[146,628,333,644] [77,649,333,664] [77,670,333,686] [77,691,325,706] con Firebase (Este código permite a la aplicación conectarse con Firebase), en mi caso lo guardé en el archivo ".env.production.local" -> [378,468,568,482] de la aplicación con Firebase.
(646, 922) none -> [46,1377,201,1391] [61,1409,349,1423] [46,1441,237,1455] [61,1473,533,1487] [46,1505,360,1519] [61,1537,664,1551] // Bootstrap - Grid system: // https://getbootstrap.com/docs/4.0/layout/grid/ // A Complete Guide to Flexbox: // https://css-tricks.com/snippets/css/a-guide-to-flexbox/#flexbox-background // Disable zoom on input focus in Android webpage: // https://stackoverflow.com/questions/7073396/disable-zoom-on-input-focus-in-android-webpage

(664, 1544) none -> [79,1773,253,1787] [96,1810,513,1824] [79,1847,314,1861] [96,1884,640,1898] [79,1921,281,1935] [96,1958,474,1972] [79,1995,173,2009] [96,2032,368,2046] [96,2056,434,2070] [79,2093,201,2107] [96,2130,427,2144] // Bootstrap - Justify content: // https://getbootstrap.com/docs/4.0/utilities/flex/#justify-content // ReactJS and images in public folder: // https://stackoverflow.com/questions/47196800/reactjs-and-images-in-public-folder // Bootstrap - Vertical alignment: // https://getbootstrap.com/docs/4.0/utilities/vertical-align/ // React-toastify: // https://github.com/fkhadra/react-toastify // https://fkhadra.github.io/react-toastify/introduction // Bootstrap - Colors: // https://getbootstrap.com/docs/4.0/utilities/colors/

--

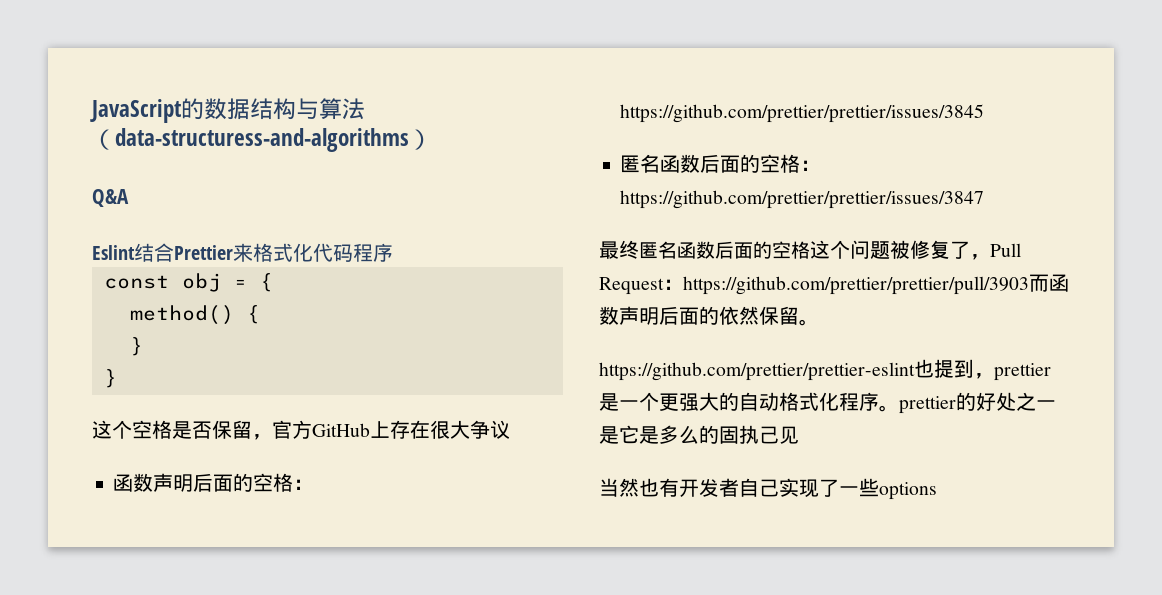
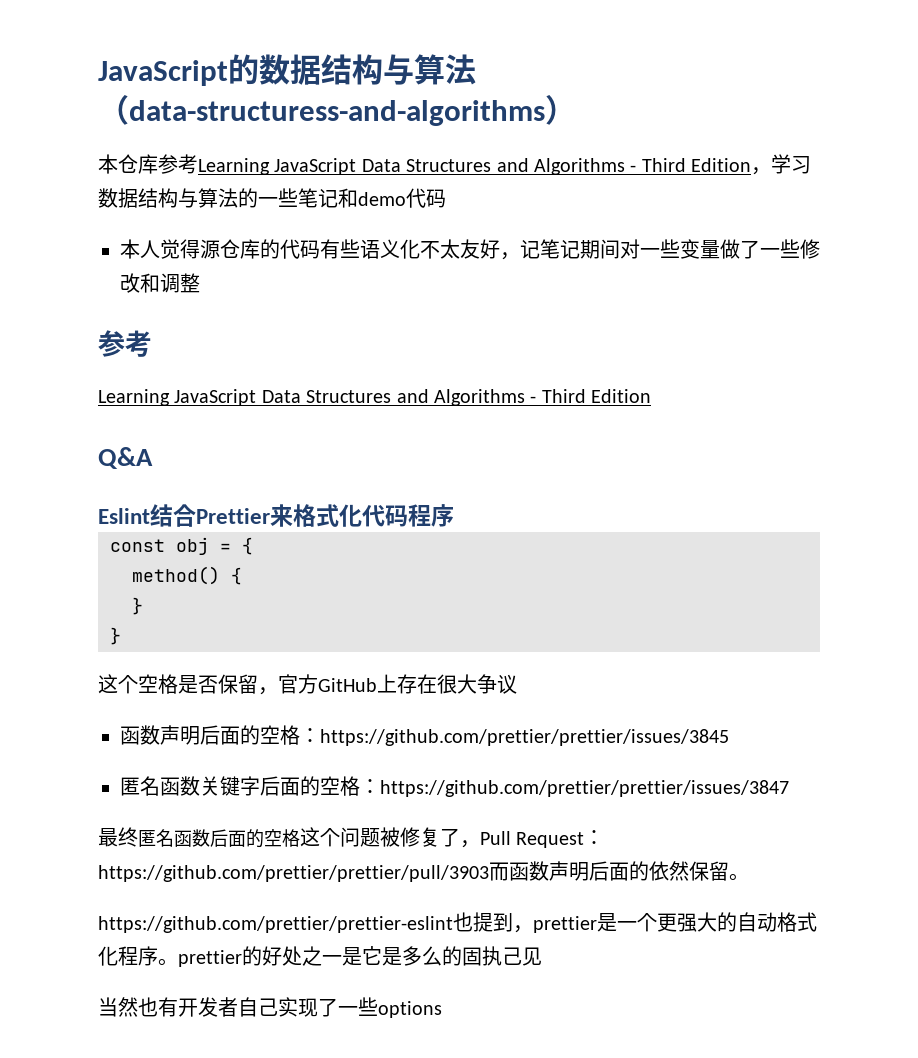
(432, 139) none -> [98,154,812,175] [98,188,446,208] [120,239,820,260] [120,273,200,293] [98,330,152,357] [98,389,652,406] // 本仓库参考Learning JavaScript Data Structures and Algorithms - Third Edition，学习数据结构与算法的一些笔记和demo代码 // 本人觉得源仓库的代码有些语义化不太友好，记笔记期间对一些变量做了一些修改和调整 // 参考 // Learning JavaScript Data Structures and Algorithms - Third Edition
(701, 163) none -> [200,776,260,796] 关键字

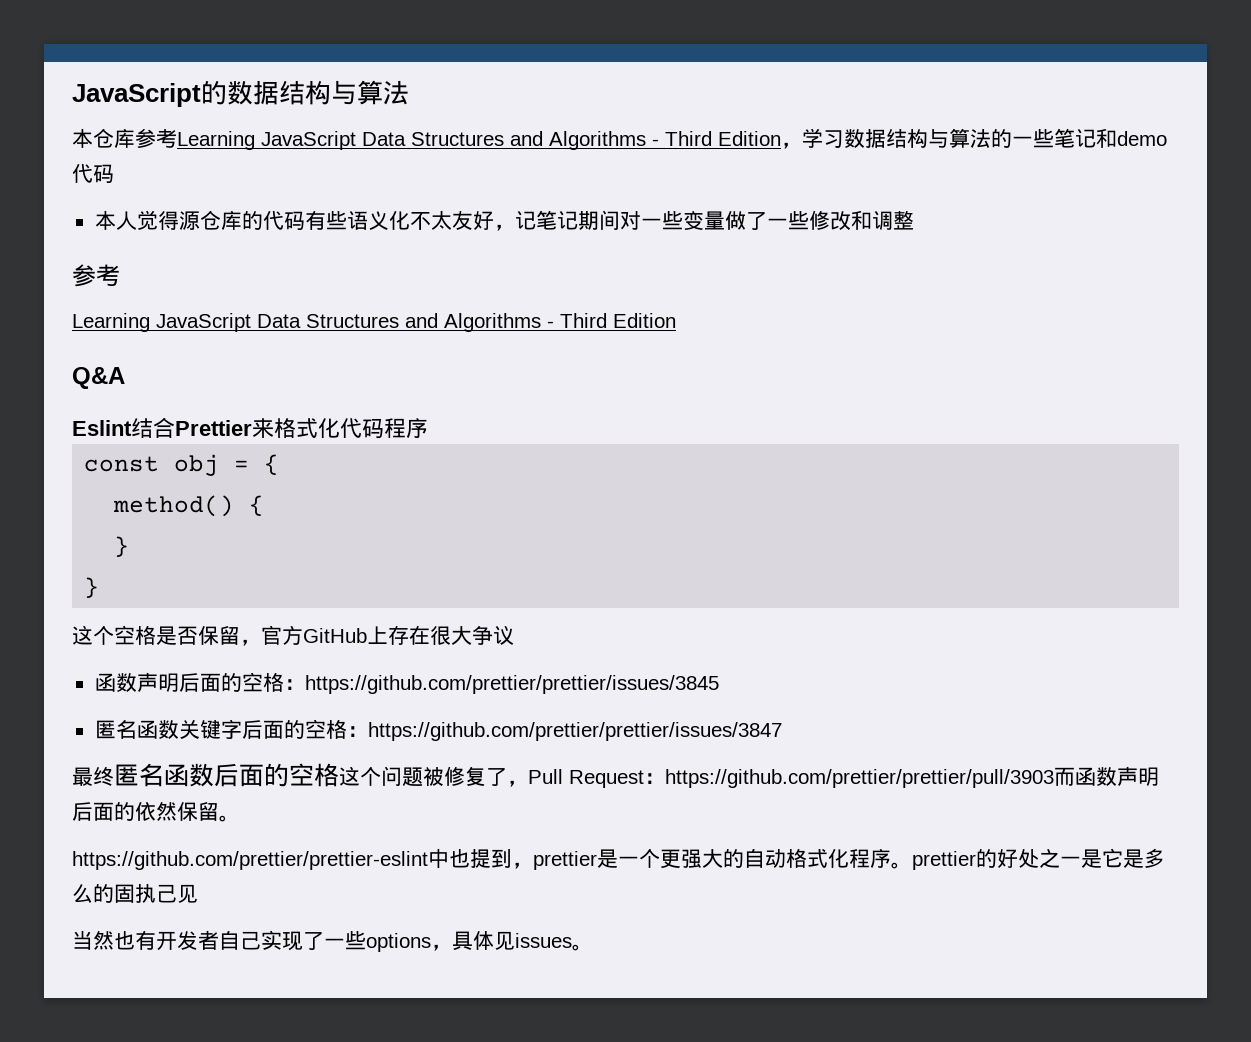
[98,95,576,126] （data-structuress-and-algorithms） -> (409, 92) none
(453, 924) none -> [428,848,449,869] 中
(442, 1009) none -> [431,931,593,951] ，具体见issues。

# What needs to be done
All that should be printed is the run of lines above from the one with "(701, 163) none -> [200,776,260,796] 关键字" through the one with "(442, 1009) none", both included, exactly as given, with pictures left out.

# Solution
(701, 163) none -> [200,776,260,796] 关键字

[98,95,576,126] （data-structuress-and-algorithms） -> (409, 92) none
(453, 924) none -> [428,848,449,869] 中
(442, 1009) none -> [431,931,593,951] ，具体见issues。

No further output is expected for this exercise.